───── Records shown ─────

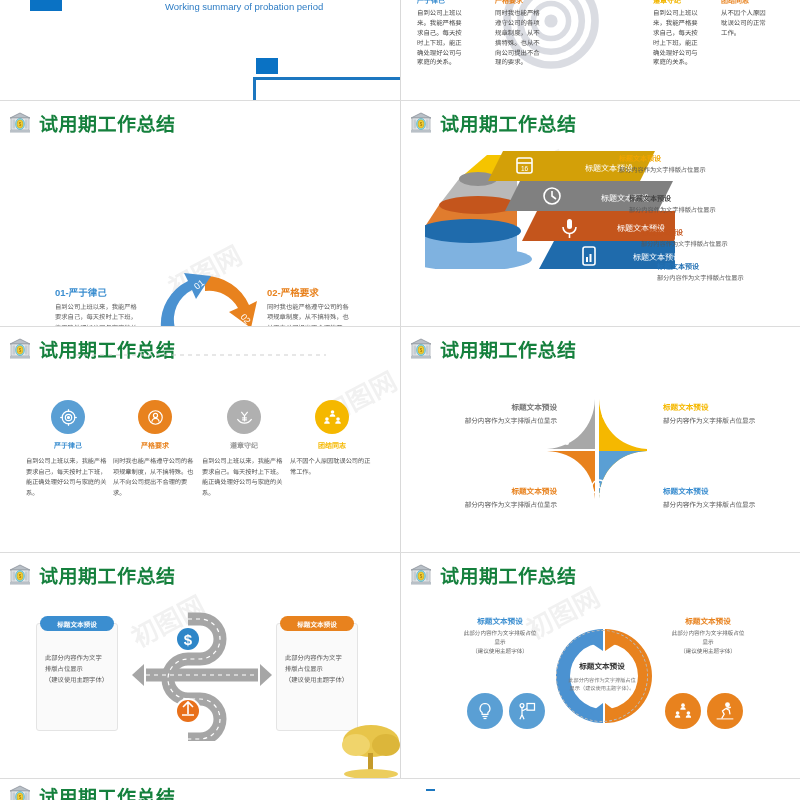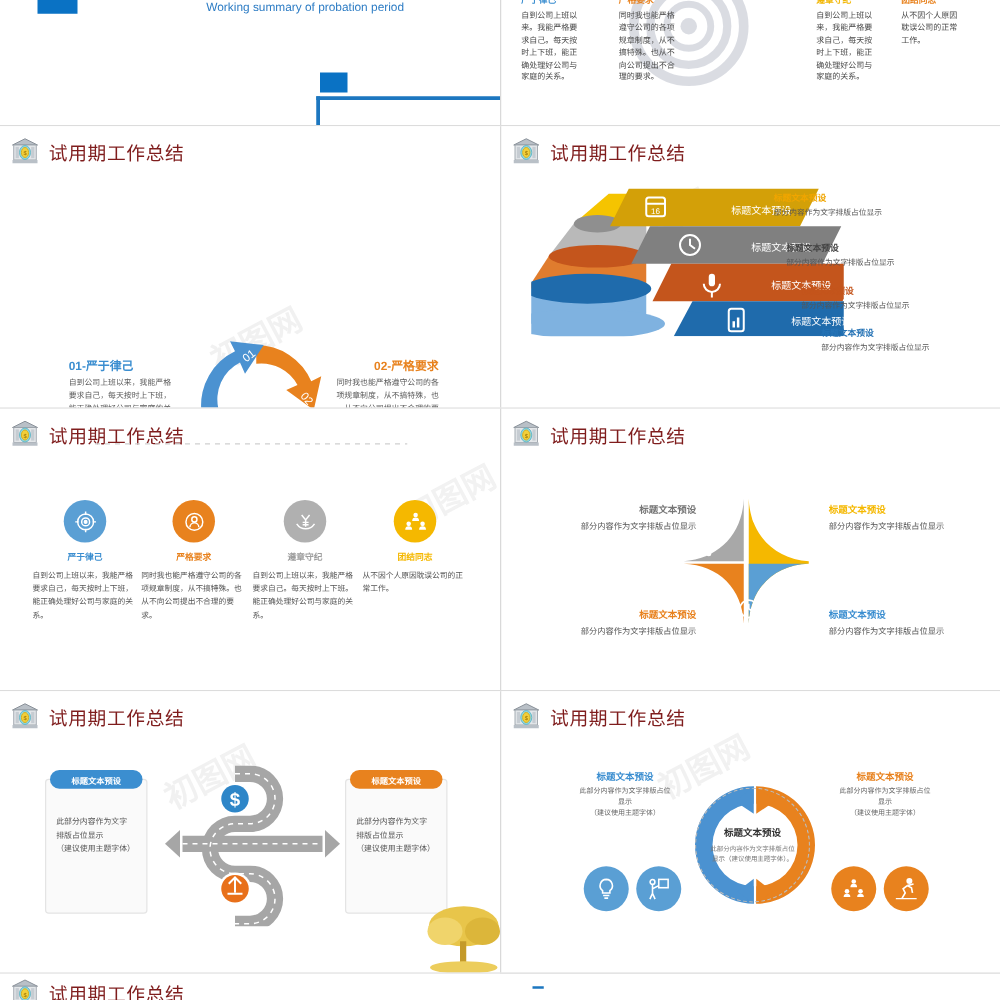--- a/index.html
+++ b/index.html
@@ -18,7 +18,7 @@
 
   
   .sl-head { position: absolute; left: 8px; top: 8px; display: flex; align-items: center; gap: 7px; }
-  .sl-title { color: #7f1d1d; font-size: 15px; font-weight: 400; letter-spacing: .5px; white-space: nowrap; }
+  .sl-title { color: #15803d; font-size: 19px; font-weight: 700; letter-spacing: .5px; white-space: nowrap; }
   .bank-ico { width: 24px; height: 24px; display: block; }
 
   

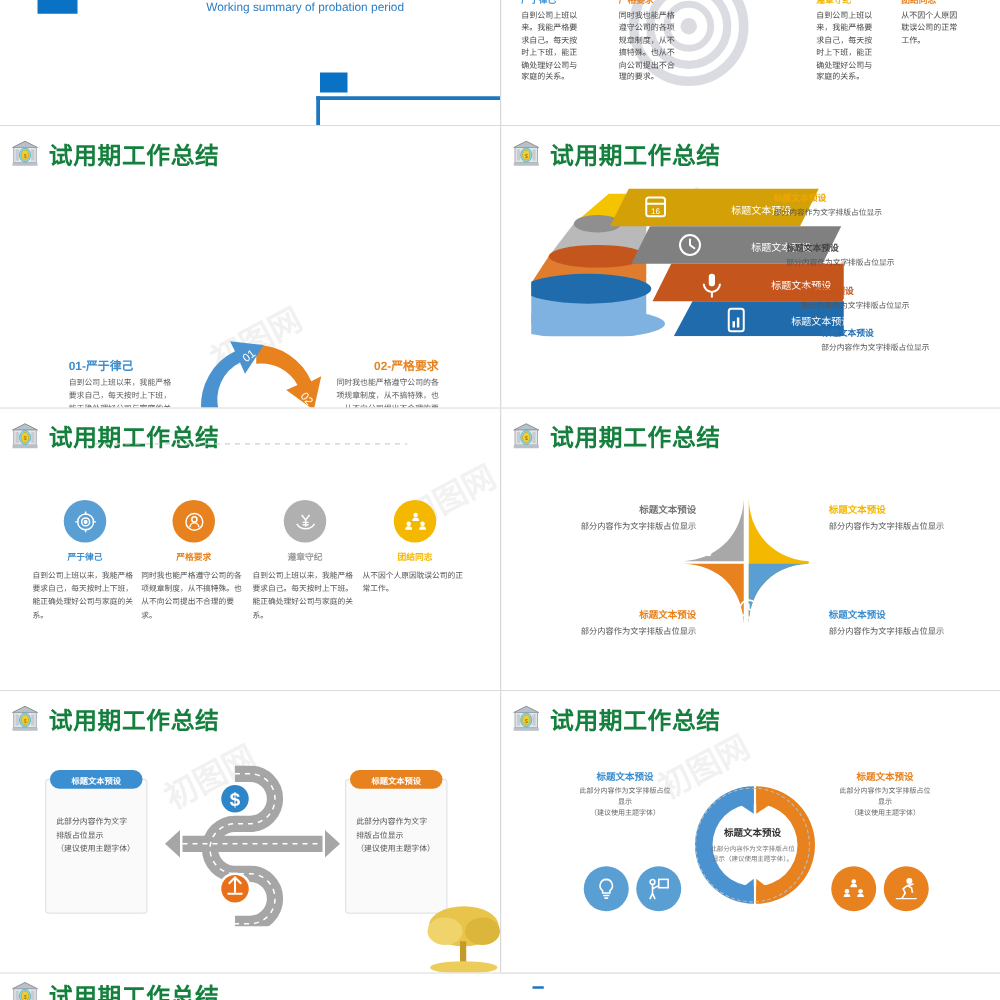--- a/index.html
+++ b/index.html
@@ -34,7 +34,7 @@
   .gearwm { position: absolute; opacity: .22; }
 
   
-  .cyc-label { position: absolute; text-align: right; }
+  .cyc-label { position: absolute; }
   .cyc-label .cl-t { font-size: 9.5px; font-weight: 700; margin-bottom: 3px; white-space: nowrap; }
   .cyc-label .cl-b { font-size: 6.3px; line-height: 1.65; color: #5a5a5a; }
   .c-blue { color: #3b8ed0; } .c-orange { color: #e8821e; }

─────
───── Records shown ─────

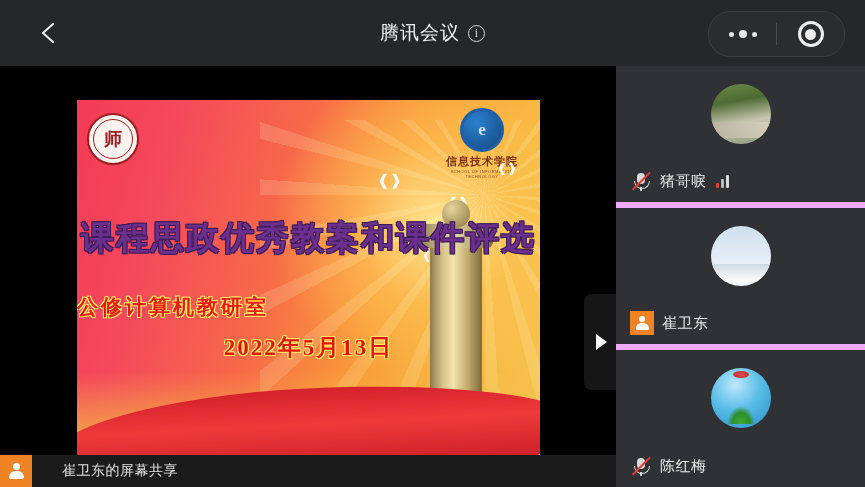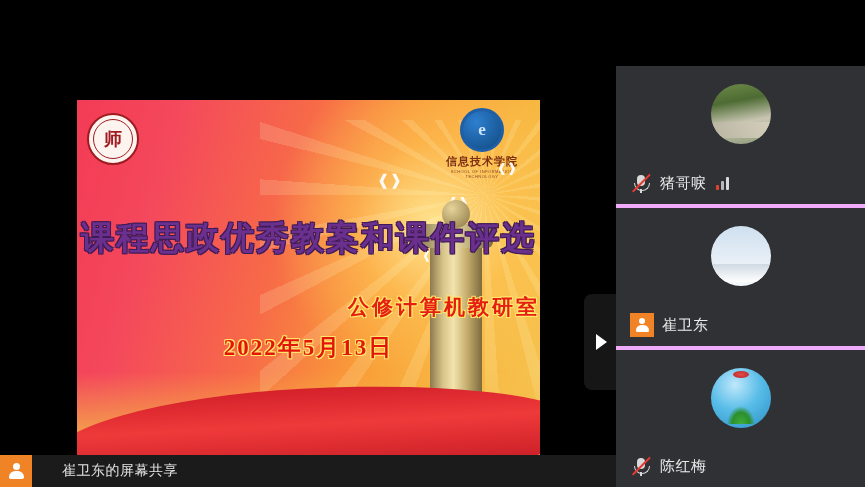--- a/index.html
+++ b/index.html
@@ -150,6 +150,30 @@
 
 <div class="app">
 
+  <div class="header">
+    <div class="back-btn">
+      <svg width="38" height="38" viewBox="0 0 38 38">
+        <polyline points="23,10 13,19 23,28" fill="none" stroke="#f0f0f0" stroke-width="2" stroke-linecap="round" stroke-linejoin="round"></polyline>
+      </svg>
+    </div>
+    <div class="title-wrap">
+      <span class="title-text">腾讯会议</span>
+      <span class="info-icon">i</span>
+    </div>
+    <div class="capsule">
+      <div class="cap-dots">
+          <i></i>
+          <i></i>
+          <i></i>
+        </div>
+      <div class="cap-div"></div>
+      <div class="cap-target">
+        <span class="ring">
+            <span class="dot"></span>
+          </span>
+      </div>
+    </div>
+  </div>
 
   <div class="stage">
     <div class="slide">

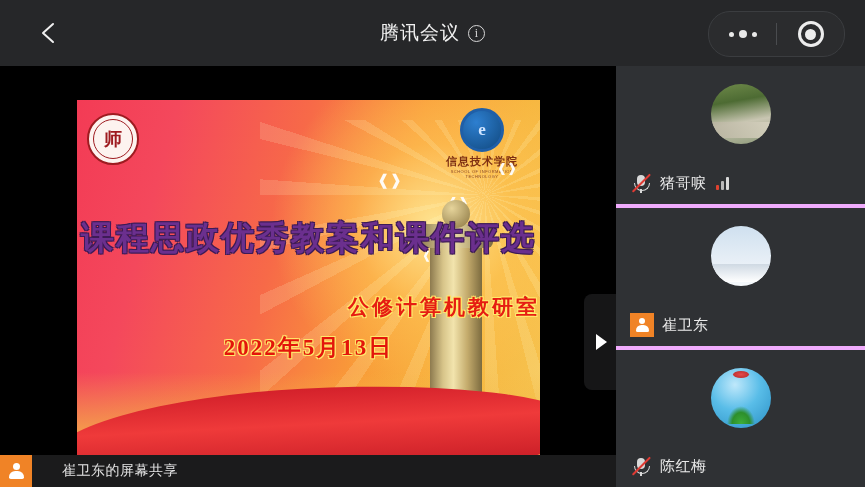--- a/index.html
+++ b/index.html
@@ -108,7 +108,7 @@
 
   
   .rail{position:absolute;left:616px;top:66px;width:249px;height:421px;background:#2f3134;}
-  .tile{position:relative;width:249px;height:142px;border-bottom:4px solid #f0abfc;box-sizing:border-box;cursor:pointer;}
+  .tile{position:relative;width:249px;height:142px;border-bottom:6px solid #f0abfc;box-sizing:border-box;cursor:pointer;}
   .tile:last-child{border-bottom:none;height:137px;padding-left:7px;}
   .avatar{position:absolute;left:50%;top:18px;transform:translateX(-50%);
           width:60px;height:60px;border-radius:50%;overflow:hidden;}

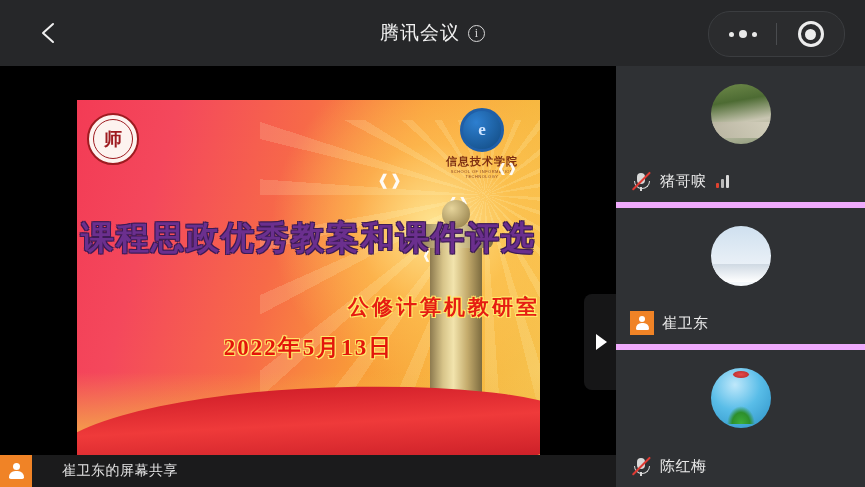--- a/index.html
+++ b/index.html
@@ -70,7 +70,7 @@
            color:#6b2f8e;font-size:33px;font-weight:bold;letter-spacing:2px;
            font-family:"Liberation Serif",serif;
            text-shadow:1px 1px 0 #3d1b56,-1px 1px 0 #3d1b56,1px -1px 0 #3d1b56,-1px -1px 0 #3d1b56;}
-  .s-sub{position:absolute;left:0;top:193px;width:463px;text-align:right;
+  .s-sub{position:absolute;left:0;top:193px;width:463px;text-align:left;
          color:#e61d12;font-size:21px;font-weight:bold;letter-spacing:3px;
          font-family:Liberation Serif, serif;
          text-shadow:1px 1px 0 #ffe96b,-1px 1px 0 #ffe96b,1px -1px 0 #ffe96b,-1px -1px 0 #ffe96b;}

─────

## What the task requires
Look through the entries above, find each line containing "serif", and copy it.

## Task response
            font-family:"Liberation Serif",serif;
          font-family:Liberation Serif, serif;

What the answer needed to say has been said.